Emery stared down at Jordan’s hand and it was all he could do not to pull it back. Hide the reason everyone thought he was less than capable. “The hand is not that big of a deal. Lots of guys train who have more of an infirmity than this.”
“That wasn’t what I was thinking.”
“What were you thinking?”
“You said you’d never again touch a Claiborne colt after that last batch. And you were eight years younger then and a hell of a lot less beat-up.”
“I need to do this. If I can send out decent Claiborne horses, then I can get all the business I need.”
“And if you can’t...what then?”
“Maybe I can get a job on a guest ranch. I hear there may be one close by.” Jordan clenched his good hand into a fist on the table. “But regardless of what happens, I’m not leaving the High Camp.”
Emery shook his head as if Jordan’s answer pained him. It probably did. No one liked to see someone beat their head on a brick wall until it was bloody.
“I’m going to focus on the horses, Emery. Try to ignore what Shae’s doing, which should be a hell of a lot easier now that I know she can’t renovate the buildings.”
Emery fell silent, his gaze focused on Jordan’s two hands—one loosely fisted, the other with stumps where his fingers had once been. Only his thumb and his index finger to just beyond the first knuckle remained.
“I want to reclaim my ranch,” Jordan said. “I’m living there and making it my home for just as long as I can. It’s the only way I can think of to fight back.”
“I think you’re on the right track if you plan on staying,” Emery said slowly, as if trying to convince himself rather than Jordan. “Make the ranch back into a home.
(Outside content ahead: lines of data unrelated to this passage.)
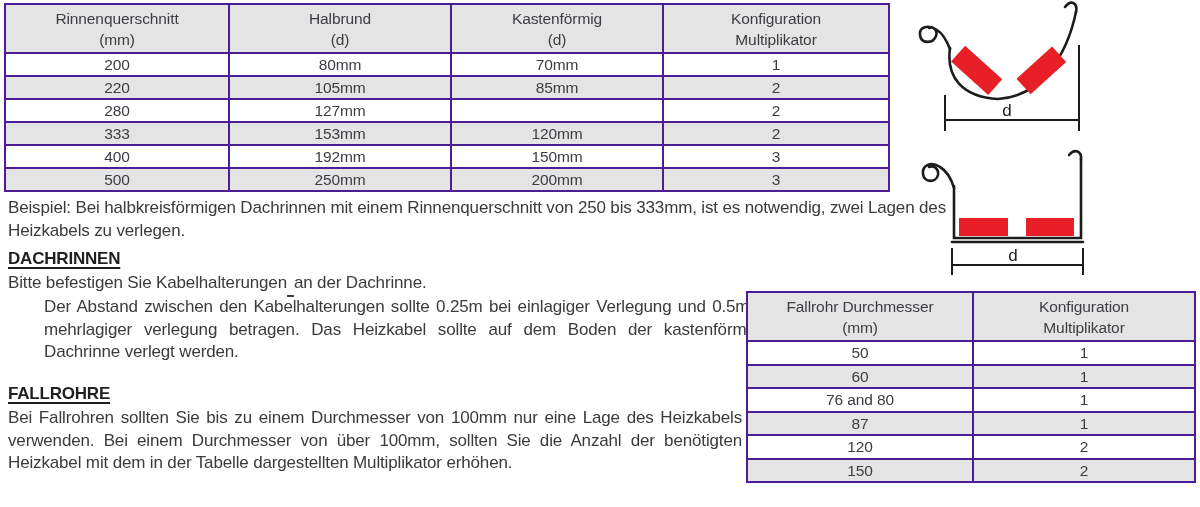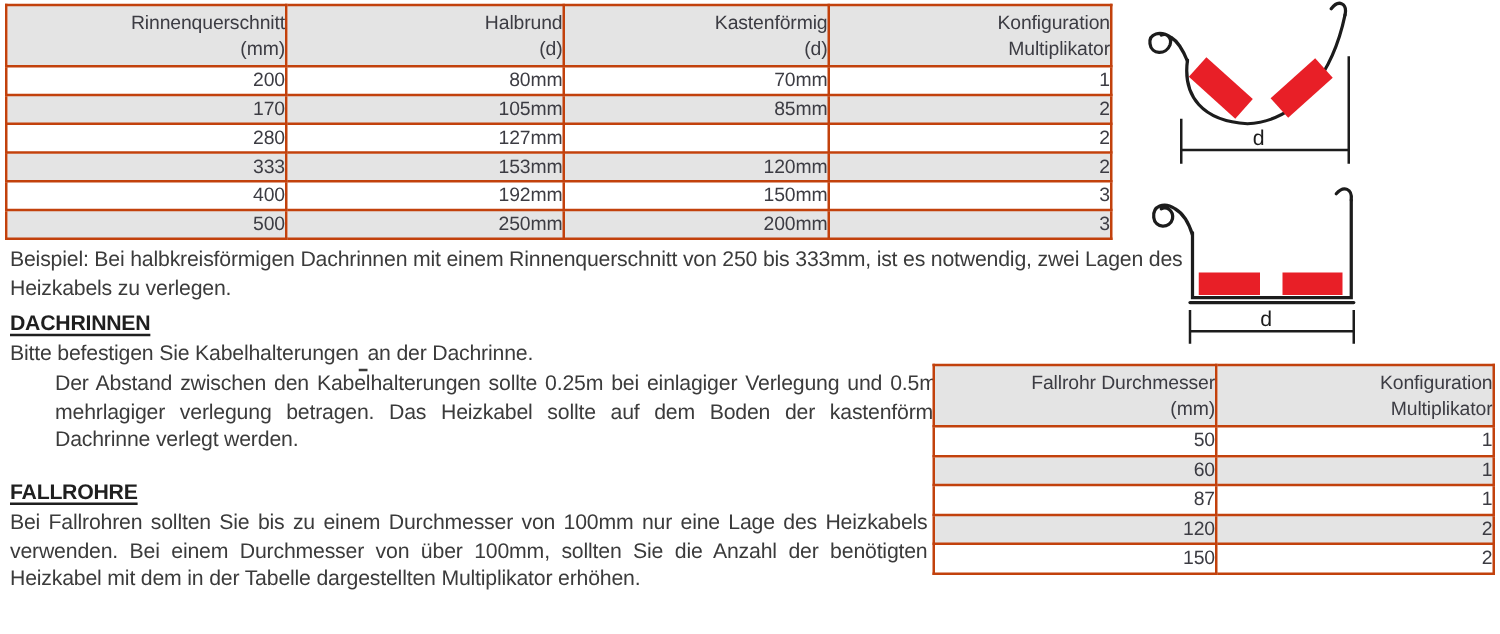--- a/index.html
+++ b/index.html
@@ -22,8 +22,8 @@
     letter-spacing: -0.1px;
   }
   th, td {
-    border: 2px solid #c2410c;
-    text-align: right;
+    border: 2px solid #4c1d95;
+    text-align: center;
     vertical-align: middle;
     font-weight: normal;
     padding: 0;

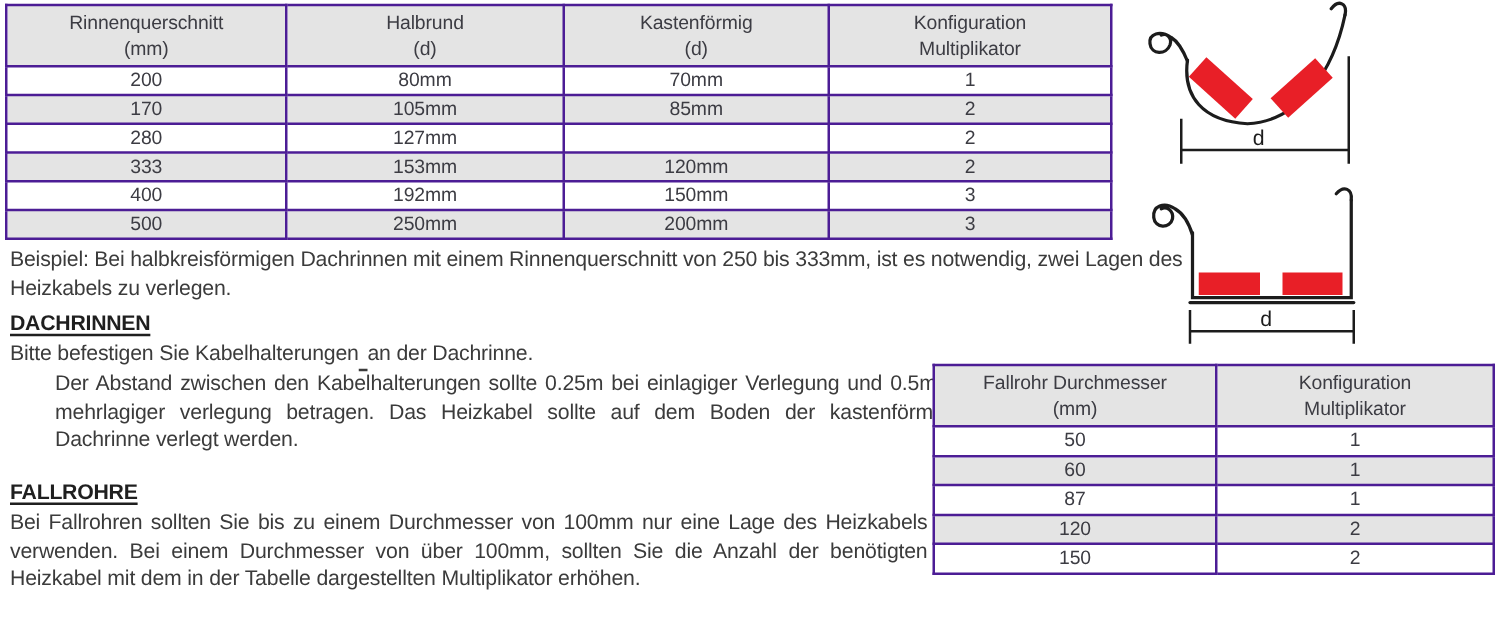--- a/index.html
+++ b/index.html
@@ -123,7 +123,7 @@
         <td>1</td>
       </tr>
       <tr>
-        <td>170</td>
+        <td>220</td>
         <td>105mm</td>
         <td>85mm</td>
         <td>2</td>

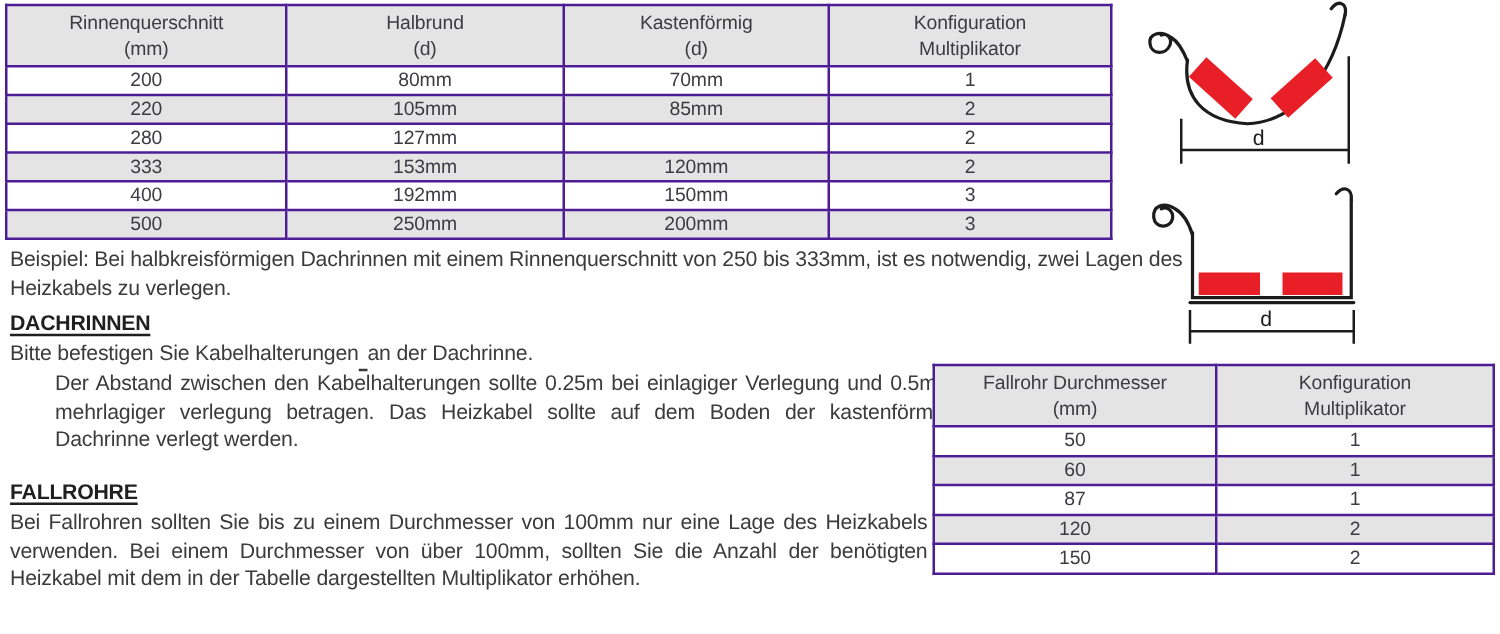--- a/index.html
+++ b/index.html
@@ -215,6 +215,10 @@
         <td>1</td>
       </tr>
       <tr>
+        <td>76 and 80</td>
+        <td>1</td>
+      </tr>
+      <tr>
         <td>87</td>
         <td>1</td>
       </tr>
Get yourself some livestock. A few chickens. A dog.”
“I have one.”
Emery lifted the cup to his lips before he said in an undertone, “Kind of.” He swallowed, then set the cup back down, a smile spreading across his face. “Chickens? Hell. Get peacocks. The most annoying domestic bird known to man.”
Jordan gave the man a satisfied nod. “I like the way you think.”
CHAPTER SEVEN
THERE WERE HEAVY tire tracks on the road going into the High Camp. Uneasy for reasons she couldn’t pinpoint, Shae stepped on the gas and Killer bounced over a rut, jostling her sideways. Jordan had made himself scarce over the past several days—three, to be exact—leaving the ranch shortly after Shae arrived and not returning home until after she left, and Shae had started to wonder if he’d made peace with the idea of the High Camp becoming a guest ranch.
Unlikely. So why did it appear that he’d just given up?
She’d told herself that he was probably looking for work. Or had found work. But whatever the reason for his absence, she should be glad he wasn’t there, purposely making her feel self-conscious. Instead she felt uneasy. The Jordan Bryan she’d known in high school wouldn’t have backed down so easily. A guy who backed down didn’t become a top-notch bronc rider...although it was possible that the accident had changed him in that regard, too, affected his determination and drive.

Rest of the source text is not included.